WHAT YOU NEED TO DO — What lines in the entries below contain the word "Baradel"? Copy all of them.

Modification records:
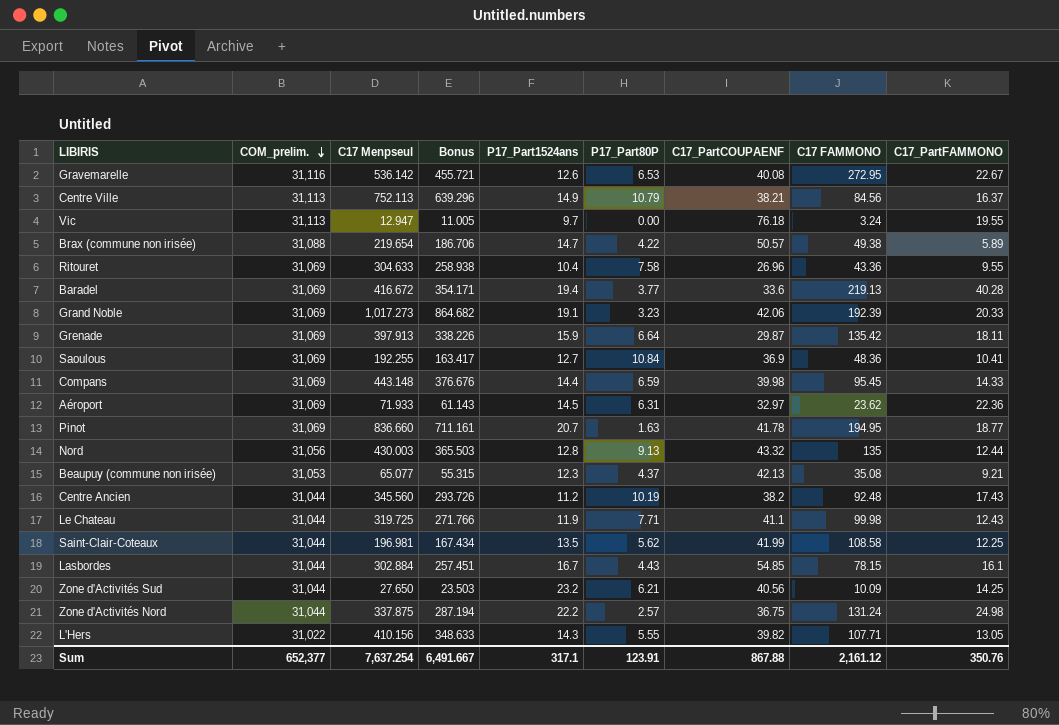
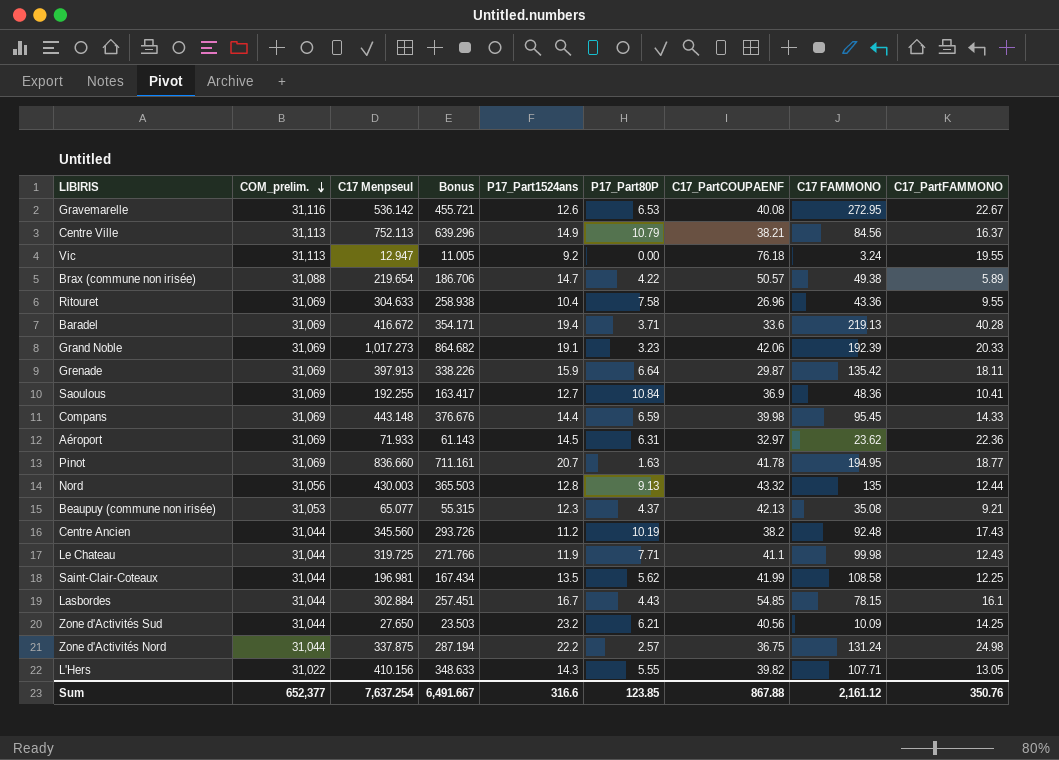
Vic | P17_Part1524ans: 9.7 -> 9.2
Baradel | P17_Part80P: 3.77 -> 3.71
Sum | P17_Part1524ans: 317.1 -> 316.6
Sum | P17_Part80P: 123.91 -> 123.85

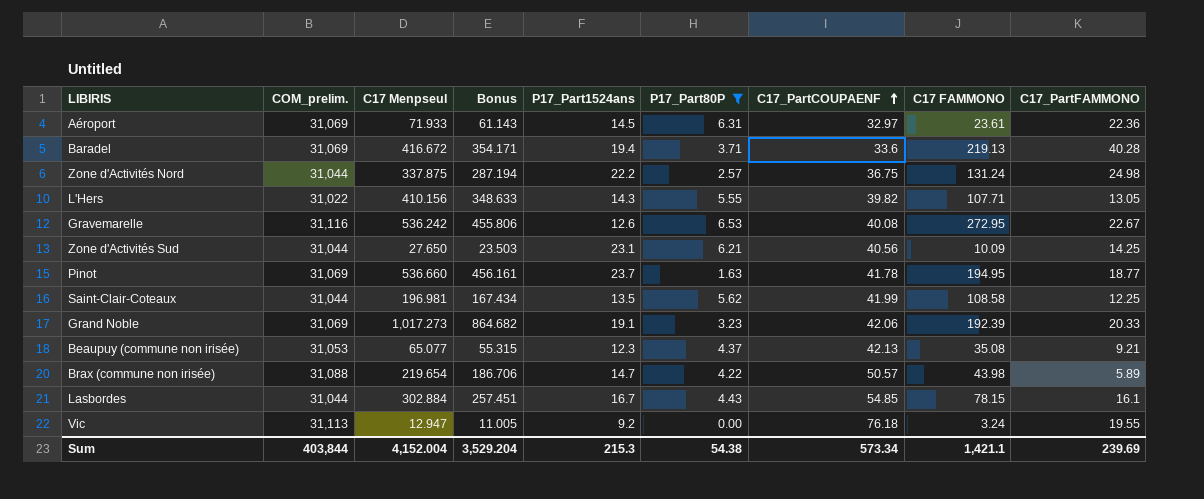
filter: none -> P17_Part80P <= 6.53
row order: COM_prelim. descending -> C17_PartCOUPAENF ascending
Aéroport | C17 FAMMONO: 23.62 -> 23.61
Gravemarelle | C17 Menpseul: 536.142 -> 536.242
Gravemarelle | Bonus: 455.721 -> 455.806
Zone d'Activités Sud | P17_Part1524ans: 23.2 -> 23.1
Pinot | C17 Menpseul: 836.660 -> 536.660
Pinot | Bonus: 711.161 -> 456.161
Pinot | P17_Part1524ans: 20.7 -> 23.7
Brax (commune non irisée) | C17 FAMMONO: 49.38 -> 43.98
Sum | COM_prelim.: 652,377 -> 403,844
Sum | C17 Menpseul: 7,637.254 -> 4,152.004
Sum | Bonus: 6,491.667 -> 3,529.204
Sum | P17_Part1524ans: 316.6 -> 215.3
Sum | P17_Part80P: 123.85 -> 54.38
Sum | C17_PartCOUPAENF: 867.88 -> 573.34
Sum | C17 FAMMONO: 2,161.12 -> 1,421.1
Sum | C17_PartFAMMONO: 350.76 -> 239.69

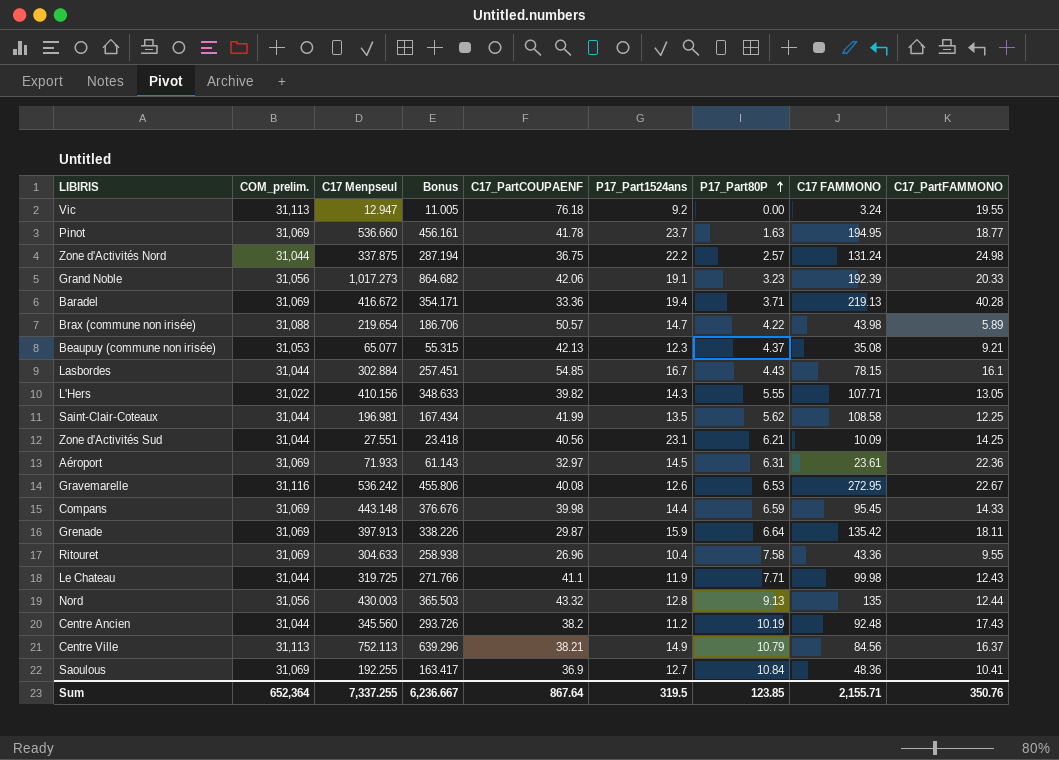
filter: P17_Part80P <= 6.53 -> none
row order: C17_PartCOUPAENF ascending -> P17_Part80P ascending
column C17_PartCOUPAENF | position: 7 -> 5
Grand Noble | COM_prelim.: 31,069 -> 31,056
Baradel | C17_PartCOUPAENF: 33.6 -> 33.36
Zone d'Activités Sud | C17 Menpseul: 27.650 -> 27.551
Zone d'Activités Sud | Bonus: 23.503 -> 23.418
Sum | COM_prelim.: 403,844 -> 652,364
Sum | C17 Menpseul: 4,152.004 -> 7,337.255
Sum | Bonus: 3,529.204 -> 6,236.667
Sum | C17_PartCOUPAENF: 573.34 -> 867.64
Sum | P17_Part1524ans: 215.3 -> 319.5
Sum | P17_Part80P: 54.38 -> 123.85
Sum | C17 FAMMONO: 1,421.1 -> 2,155.71
Sum | C17_PartFAMMONO: 239.69 -> 350.76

SOLUTION FOR THIS TASK —
Baradel | P17_Part80P: 3.77 -> 3.71
Baradel | C17_PartCOUPAENF: 33.6 -> 33.36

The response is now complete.